In Fearing the Black Body: The racial origins of fat phobia, Sabrina Strings seeks to illuminate how our current fat phobia is rooted, specifically, in a fear of black women. She shows (as does Forth) that as early as the eighteenth century, fatness was being linked to ideas of African “savagery”, and argues that racial, moral and religious arguments were much more important than twentieth-century medical discourse in establishing the modern ideal of slenderness in America. Strings’s analyses of nineteenth-century women’s magazines are particularly illuminating. In an article entitled “The Sorrows of Fat”, for example, published in Harper’s Bazaar in 1897, Edith Bigelow describes fatness as a “crime” and a “deformity”. “Fatness”, she claims, “is a most undesirable state. It is dangerous to the vital organs, and it is destructive of vanity … I say that to be fat – to be, oh, awful word obese – is to be miserable”. A fat woman could only be considered fashionable if she repaired “not only to an earlier historical moment but to distant parts of the world”, Strings writes. In other words, fatness here is represented as regressive in both a temporal and an evolutionary sense, and as a marker of racial inferiority. A large society lady, Bigelow concludes, will not be a “social success” unless she can “burnt-cork herself, don beads, and then go to that burning clime where women, like pigs, are valued at so much a pound”.

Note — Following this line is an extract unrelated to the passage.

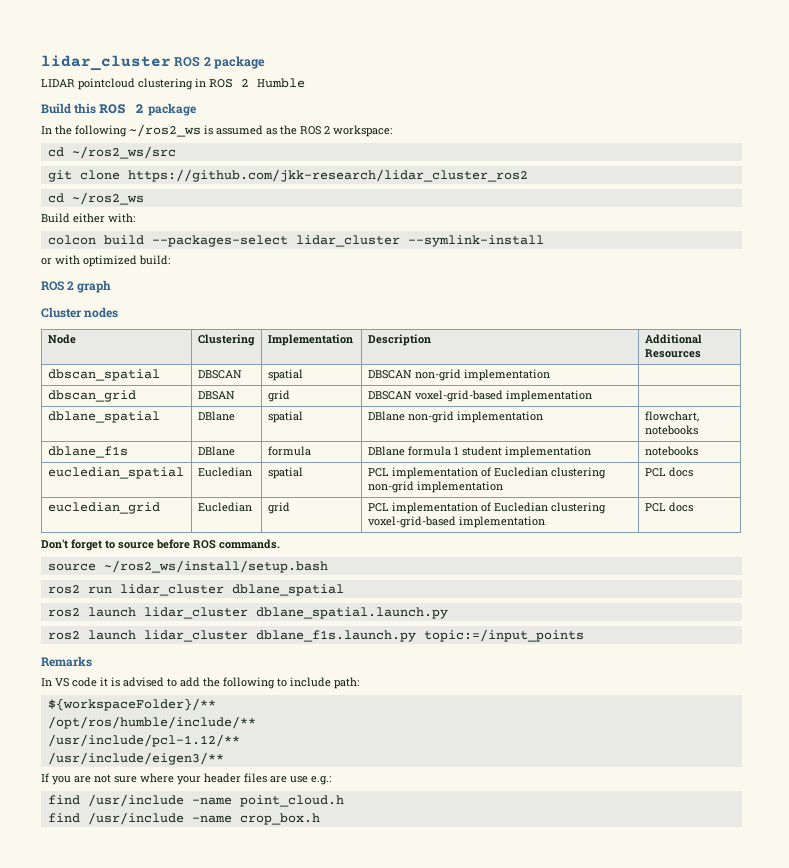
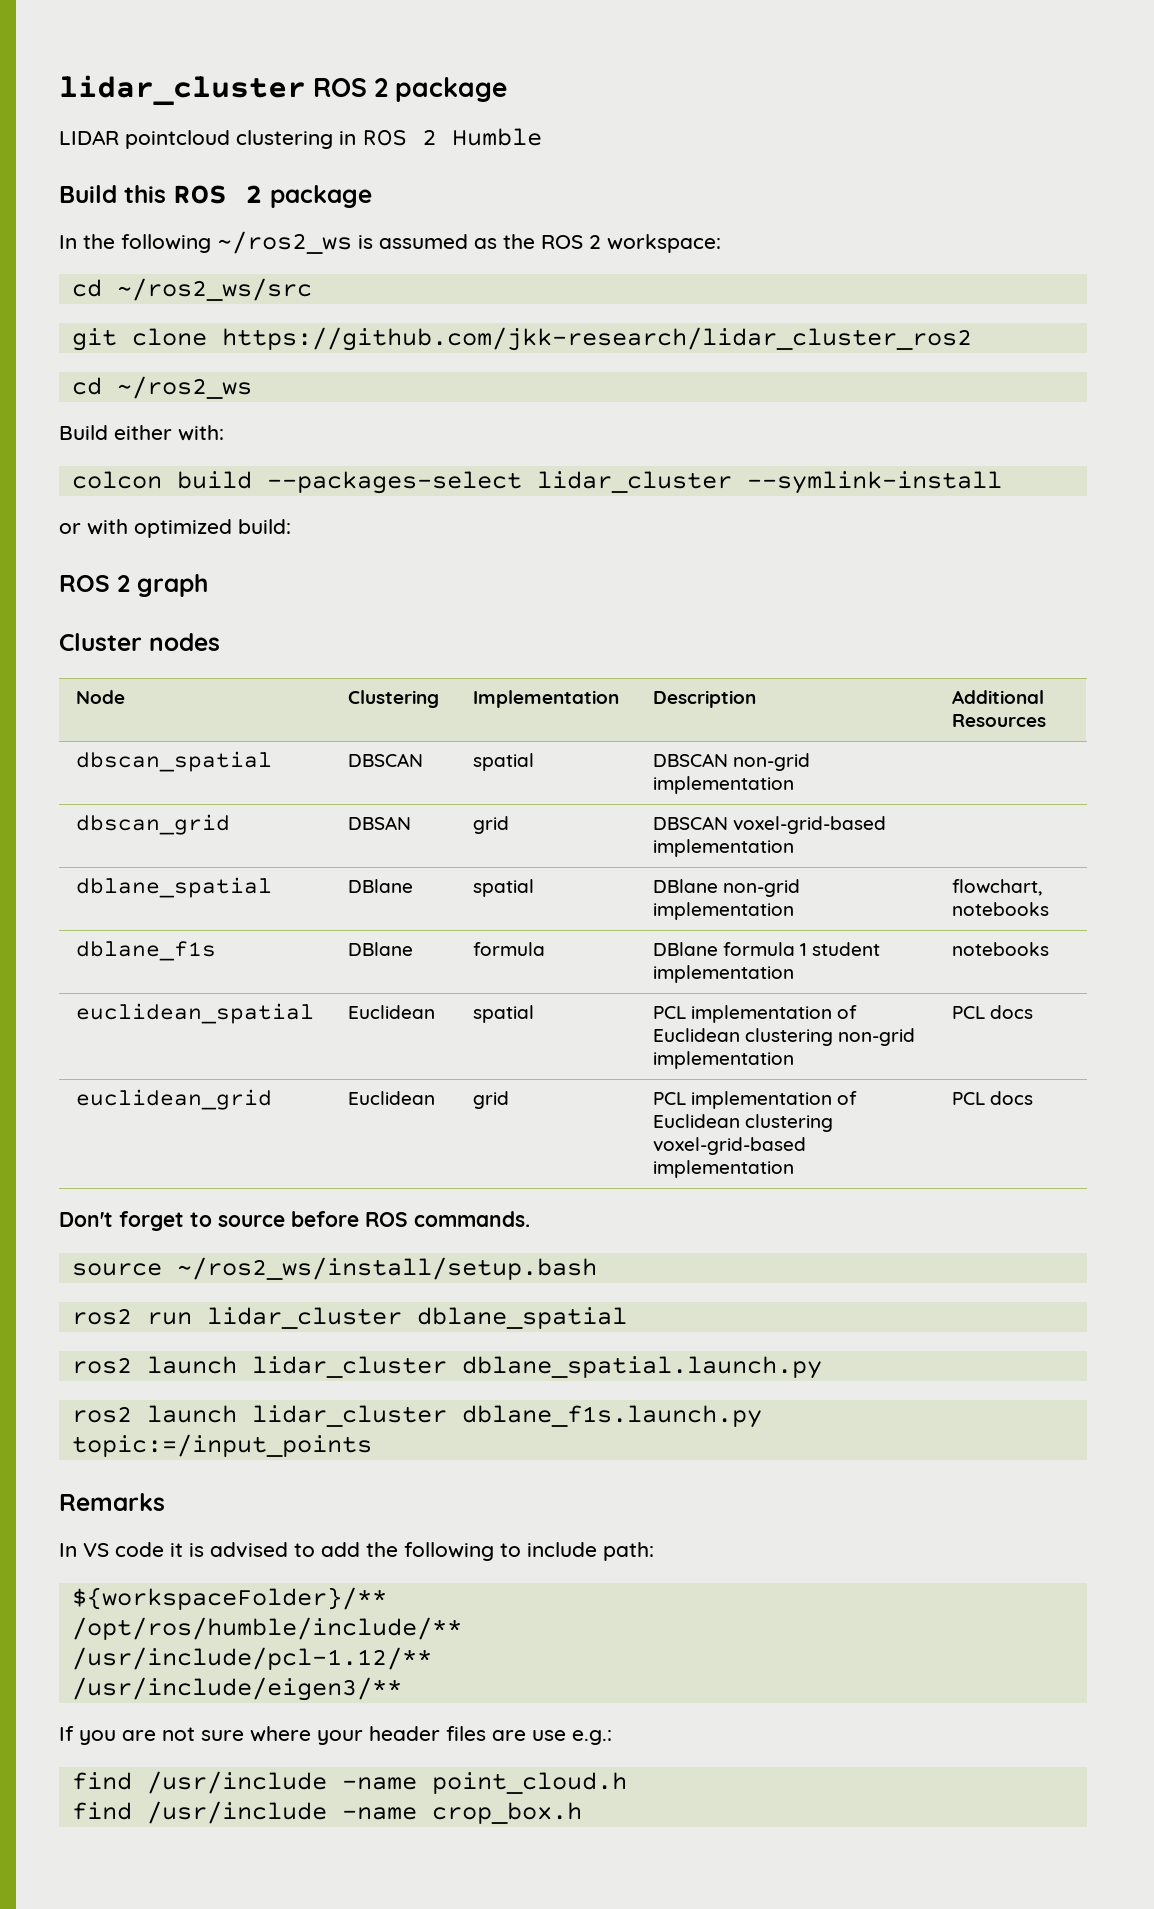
- eucledian_spatial | Eucledian | spatial | PCL implementation of Eucledian clustering non-grid implementation | PCL docs
+ euclidean_spatial | Euclidean | spatial | PCL implementation of Euclidean clustering non-grid implementation | PCL docs
- eucledian_grid | Eucledian | grid | PCL implementation of Eucledian clustering voxel-grid-based implementation | PCL docs
+ euclidean_grid | Euclidean | grid | PCL implementation of Euclidean clustering voxel-grid-based implementation | PCL docs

Strings also demonstrates that fat phobia and “thin fetishism” go hand in hand. The myth of the savage fat black woman – with all its connotations of coarseness, greed, hypersexuality, immorality and unredeemable otherness – was essential in constructing the ideal of the slender civilized white woman, and of Protestant Anglo-Saxon superiority more generally. Crucially, she writes, this myth was used “to both degrade black women and discipline white women”. The medical establishment became interested in fat only after these associations had already been made, and medicine was subsequently deployed to legitimize existing racial, sexual and class hierarchies.

After having read Christopher Forth’s study, however, one is bound to disagree with open-and-shut statements such as “the contemporary ideal of slenderness is, at its very core, racialized and racist”. It is undoubtedly true, as Sabrina Strings herself persuasively shows, that from the eighteenth century onwards, the link between fatness, racial otherness and, especially, female blackness, looms prominently in the American cultural imagination in particular, and persists into the present. It may well be manifest in insidious medical biases of all sorts. But there are many other factors at play in our persistent fat phobia, some of which relate to class and gender, some of which reach back much further than the Enlightenment, and some of which, as Forth has shown, are grounded in the protean physical materiality of the stuff. Much more could, and should, be said about the factors that concern our unconscious responses to fat, and how they may relate to our own anxieties about helplessness and decay, stigmatization, loss of control and secret desires. As Anthony Warner demonstrates so aptly, single-cause narratives about the origins and meanings of fat cannot capture this slippery phenomenon.